Taking Steps to Prevent Norovirus Outbreaks

The highly contagious virus can be spread via infected persons, contaminated food or water, or contaminated surfaces.

January 24, 2023

According to the U.S. Centers for Disease Control and Prevention (CDC), based on data from 14 states participating in its  Norovirus Sentinel Testing and Tracking (NoroSTAT) program, norovirus outbreaks are on the rise this season compared to last year.

During August 1, 2022–January 8, 2023, there were 225 norovirus outbreaks reported by NoroSTAT-participating states. During the same period last seasonal year, there were 172 norovirus outbreaks reported by these states.

Norovirus is commonly referred to as the stomach flu. However, it is not related to the influenza virus. Noroviruses are highly contagious and can be spread via infected persons, contaminated food or water, or contaminated surfaces. Symptoms typically include diarrhea, vomiting, nausea, and stomach pain, and sometimes fever, headaches, and body aches, due to inflammation of the stomach or intestines (acute gastroenteritis). A dangerous situation is the dehydration caused by the diarrhea and vomiting.

The most recent U.S. outbreak was in December 2022, when eight Southern states were affected by norovirus illnesses that investigators believe were linked to raw oysters from Texas.
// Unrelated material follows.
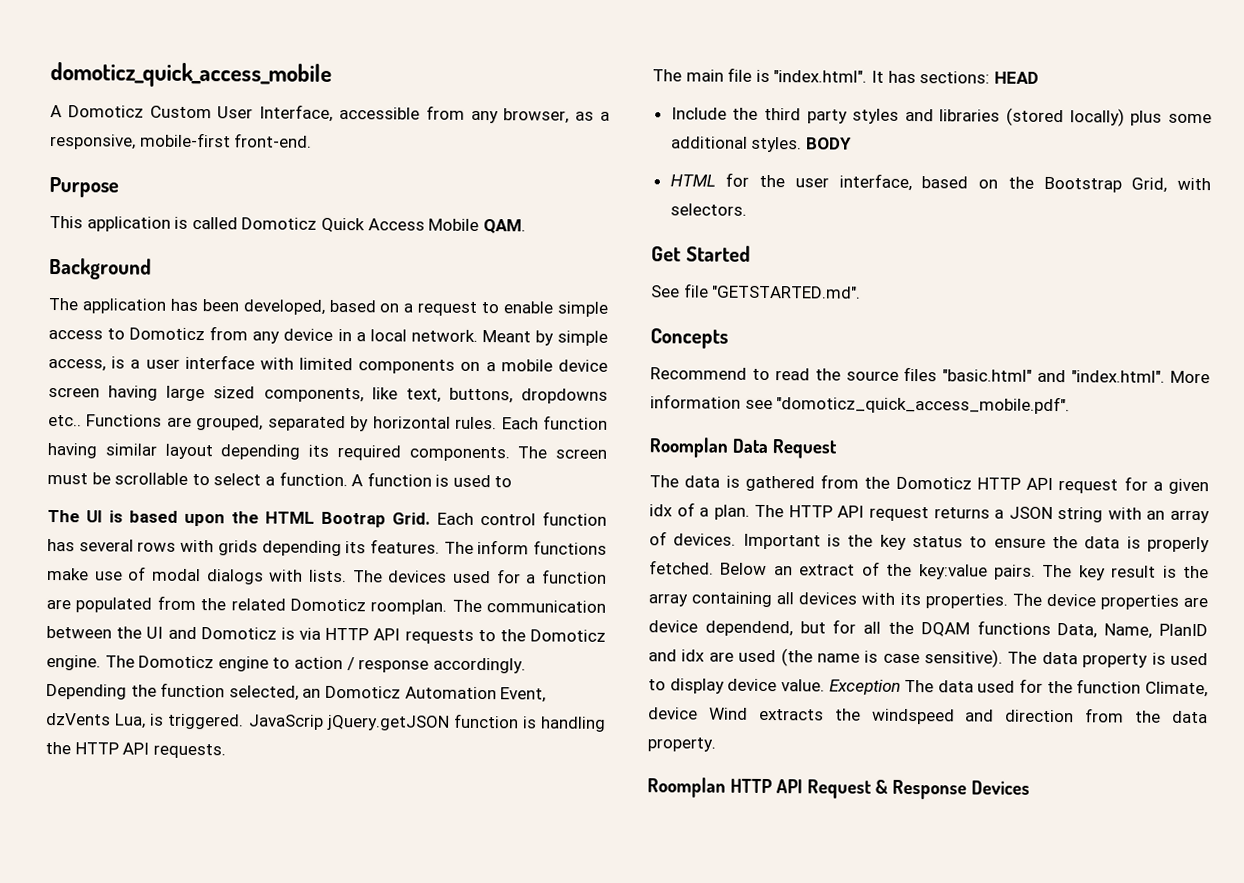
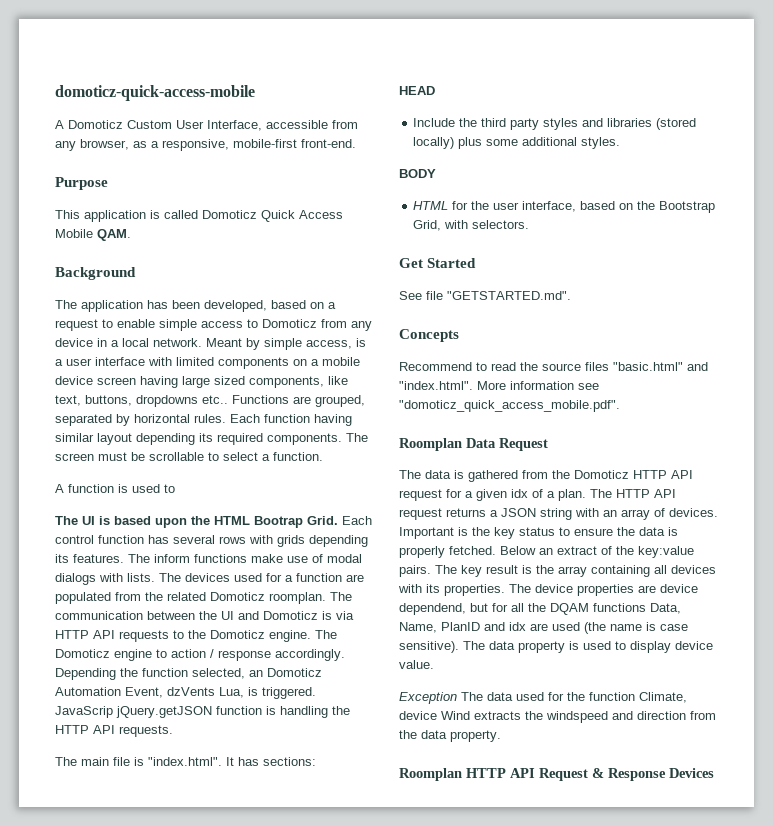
[50,62,332,88] domoticz_quick_access_mobile -> [55,85,255,101] domoticz-quick-access-mobile
(348, 479) none -> (323, 456) //
(991, 77) none -> (316, 761) //
(803, 144) none -> (621, 143) //
(825, 685) none -> (434, 664) //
“Everyone needs to remember that norovirus is a highly contagious virus that spreads via person to person and by coming into contact with contaminated surfaces or food—it only takes a few virus particles to make someone sick, and a sick person sheds billions of particles of the virus in their vomit and feces,” said Dr. Chip Manuel, Ph.D., food safety science advisor at GOJO Industries. “Part of the reason why it’s the No. 1 cause of foodborne illness in the U.S. is also that it can survive on surfaces for weeks. So even if COVID-19 goes away tomorrow, surface and hand hygiene remain a critical piece to foodborne illness prevention, particularly norovirus—and particularly for foodservice establishments where one sick worker can spread norovirus throughout an establishment, including through the food they touch.”

These following steps from GOJO can help facilities with in-house food establishments prevent a norovirus outbreak:

  • Keep sick employees home. According to the CDC, 70% of norovirus outbreaks are caused by infected foodservice workers. Employees that come to work sick spread the virus to foods, surfaces, customers, and other employees.
  • Practice frequent proper hand hygiene and minimize bare-hand contact with food. Ensure bare-hand contact with foods is minimized by emphasizing proper glove use. Providing handwashing stations and encourage frequent handwashing are critical hand hygiene practices.
  • Disinfect high-touch surfaces regularly. Disinfect high-touch surfaces since they have a direct carryover to controlling foodborne illnesses, especially norovirus. Examples include frequent disinfection of restroom door handles, sink faucet handles, and restroom stall latches. 
  • Clean before you sanitize. Proper surface sanitizing requires the surface to be cleaned first to remove all food debris, fats, oils, and other soils. This ensures that the sanitizer solution will remain effective. 
  • Ditch the “rag and bucket” practice. Using a red bucket of sanitizing solution and a reusable cloth is a common way to sanitize tables in food establishment. But reusable cloths can easily become breeding grounds for foodborne disease-causing bacteria. Switching to applying a food-contact sanitizer by spray bottle or a disposable wipe can reduce some of the risks associated with reusable cloths.
  • Select an effective surface product with low toxicity that works quickly. By using ready-to-use products with short contact times (e.g., a minute or less), compliance with enhanced disinfection protocols will increase, which helps reduce the risk of an outbreak within a facility—plus it saves your staff valuable time.

“Norovirus outbreaks are costly. They put the health of customers and employees at risk, can significantly damage a restaurant’s reputation, and with labor shortages, operators likely can’t afford to have employees out sick,” Dr. Manuel said. “Cases typically peak in January or February, so there is time for establishments to act now and prepare.”